Friday, May 27, 2011

Essay and Wiki Work

I've been so busy since that last post that I haven't had time to blog. One of the teachers who attended the writing center visit was inspired to enlist me in two writing projects that she had planned for her 7th grade pre-AP English, and for the first time this year, I see a way to keep the concept of the writing center moving into the coming year.
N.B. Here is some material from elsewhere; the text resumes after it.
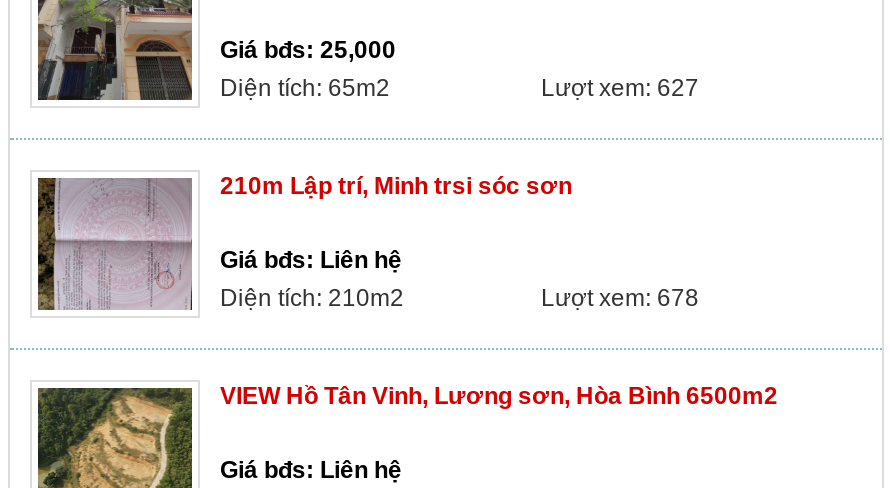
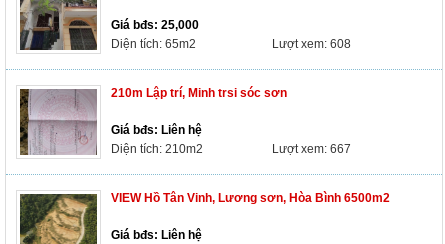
- Lượt xem: 627
+ Lượt xem: 608

- Lượt xem: 678
+ Lượt xem: 667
Ms. S's students had just finished reading My Sister's Keeper by Jodi Picoult and they were beginning to develop essays around one of the characters in the book. It was a basic 5-paragraph essay assignment with students required to have a thesis statement about the character and then at least 3 quotes from the book that supported their thesis. They were to end with a conclusion. What I appreciated was the emphasis on an engaging introduction and a conclusion that not only summarized but perhaps shed new insight on the information in the essay. Students were also expected to explain the quotes they chose and to tie them into the thesis statement.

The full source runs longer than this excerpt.